Она изумленно взглянула на меня. Но я уже понимал ее взгляды. И продолжал:
– Ведь ты говорила, что хочешь, по некоторым соображениям, остаться ненадолго во Флоренции. А мне надо ехать теперь.
Об этом, действительно, была речь. В своих «соображениях» она путалась, я вникать не хотел, боялся, но требовал, чтобы она ехала со мною. А она кричала, что «должна быть свободна», и я уже ничего не понимал, ибо все судил от «любви», где «свободы» никакой не нужно.
– Ты, значит, теперь согласен? Ты понимаешь, что я должна чувствовать себя свободной?

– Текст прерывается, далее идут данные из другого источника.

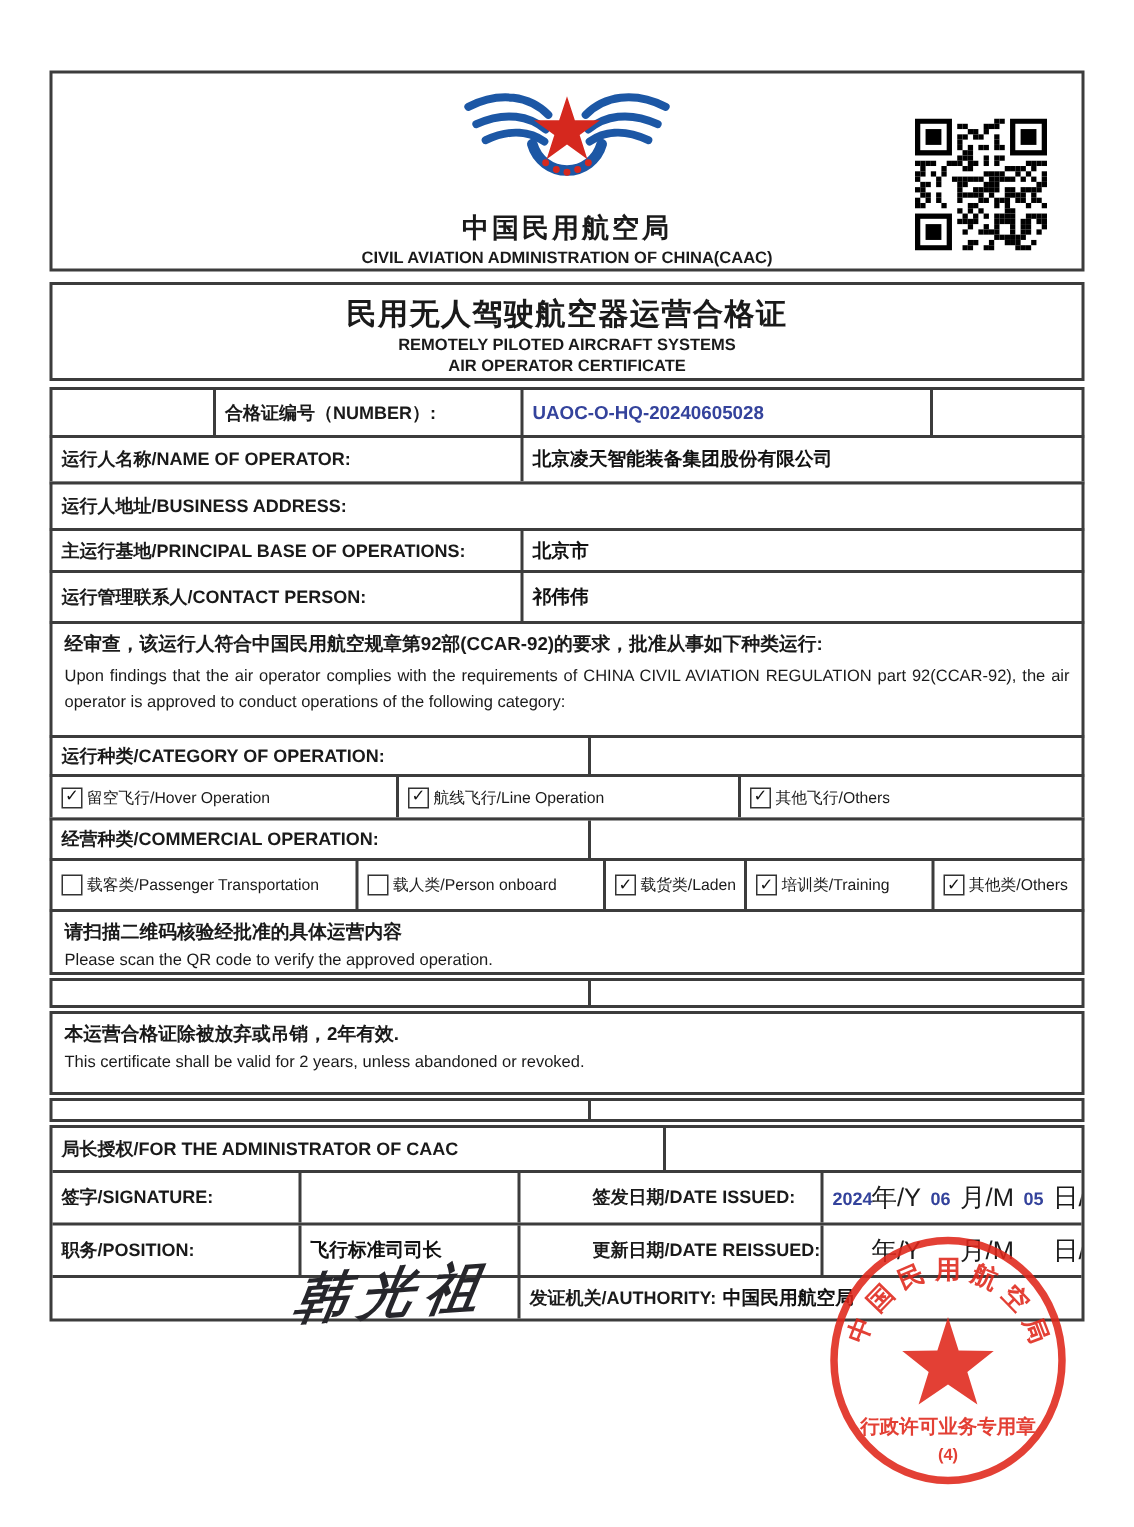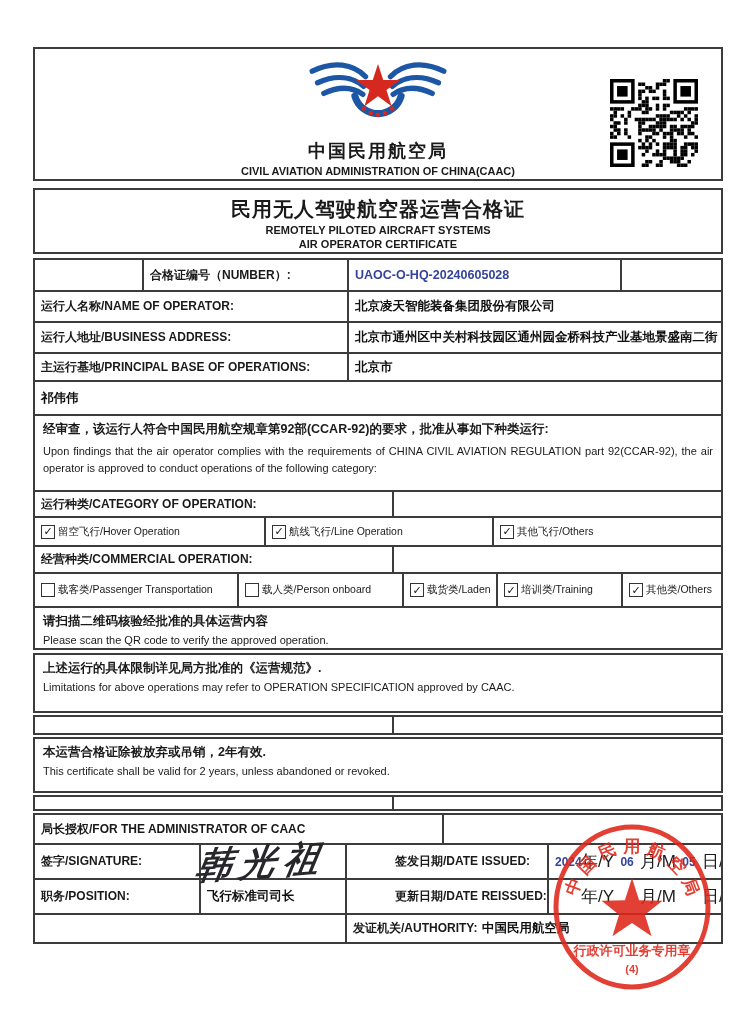"北京市通州区中关村科技园区通州园金桥科技产业基地景盛南二街" div.cell { html: <div> <span>北京市通州区中关村科技园区通州园金桥科技产业基地景盛南二街</span> </div> -> none }
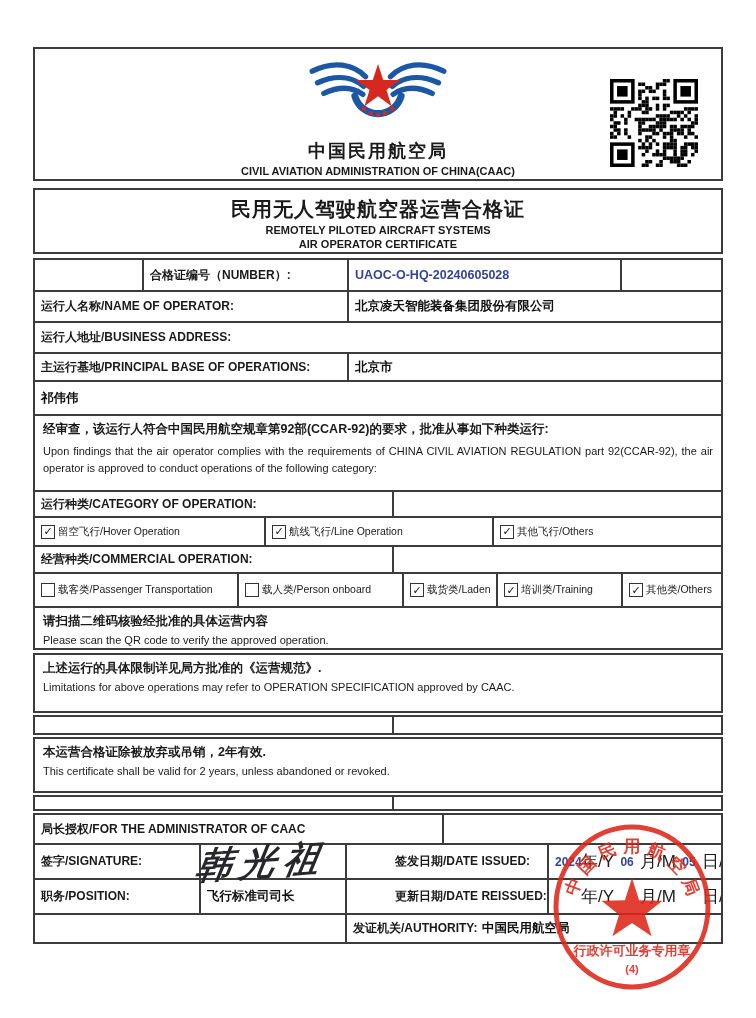"运行管理联系人/CONTACT PERSON:" div.cell { html: none -> <div> <span>运行管理联系人/CONTACT PERSON:</span> </div> }
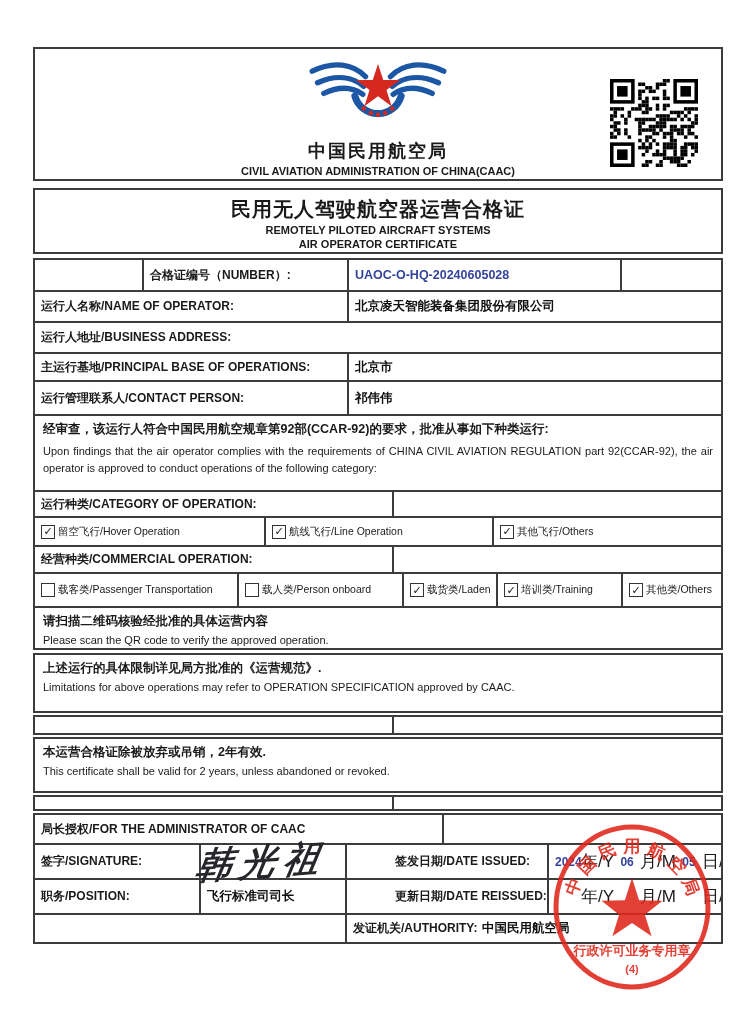"上述运行的具体限制详见局方批准的《运营规范》." div.box { html: <div> <div>上述运行的具体限制详见局方批准的《运营规范》.</div> <div>Limitations for above operations may refer to OPERATION SPECIFICATION approved by CAAC.</div> </div> -> none }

Долго мы говорили. Господь с ней! Только бы не обидеть ребенка. Нежность у меня осталась, одинокая, большая, ненужная. Любви – не было. Она, эта женщина, была моим затмением.

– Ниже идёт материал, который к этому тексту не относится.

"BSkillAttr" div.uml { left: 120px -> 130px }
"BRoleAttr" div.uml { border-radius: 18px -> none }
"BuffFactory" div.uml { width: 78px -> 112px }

Она почему-то плакала, много, жалобно, но детскими, какими-то не горькими слезами. Она сама не понимала, о чем плачет. «Ведь эта разлука всего на несколько недель!»
Нежность-жалость точно солью разъедала мое сердце. Если б я плакал, может быть, не так было бы больно. Но слезы не пришли. Я только тело мое все время чувствовал, и оно такое было тяжелое.
Мы вернулись в гостиницу задолго до обеда. Она измученная, наплаканная, прилегла на высокую кровать против окна, у которого стоял диванчик. Прилегла, отвернулась к стене и тотчас же заснула, крепко, вдруг, точно огорченный ребенок. А я, не зная, зачем, почему, двигаясь безотчетно, взял лист сероватой бумаги, карандаш, сел на диванчик у окна и стал рисовать подушки, золотой узел ее волос, все ее беспомощное, худенькое, маленькое тело, складки белого пикейного платья, чуть свисающие вниз, кончик ноги на одеяле.
Я плохо рисую. Я не знал, зачем я это делаю. Но каждую складку, тень на подушке я рисовал старательно, точно это было необходимо, точно мне хотелось приложить свою руку к смертной тени любви, прошедшей по моей жизни.
Я кончил рисунок, неумелый, но милый и страшный. Мы чаще говорили с нею по-французски; и я безотчетно подписал по-французски:
«Voici mon enfant morte».[9]
Наша разлука из двухнедельной перешла в постоянную просто, легко, почти без слов, сама собою. Она даже и не заметила, вероятно, как это случилось. Я все сделал, чтобы мой ребенок этого не заметил. Жестокость – слабость. Надо миловать всякую тварь. Я вернулся в Россию, странный, будто после тяжелой болезни. Обращая взор назад, я понял теперь и многие факты яснее, вернее, иначе. Нежность окончательно превратилась в жалость, такую же ненужную ей, как и нежность.
Затмение мое прошло. Надо жить. Надо жить.
Предвечерние облака все дробились, высокие, почти неподвижные и точно локонами, ровными и мягкими, затягивали зеленеющее небо. Был май. Я ехал в тряской извозчичьей пролетке по Воздвиженке, в Москве.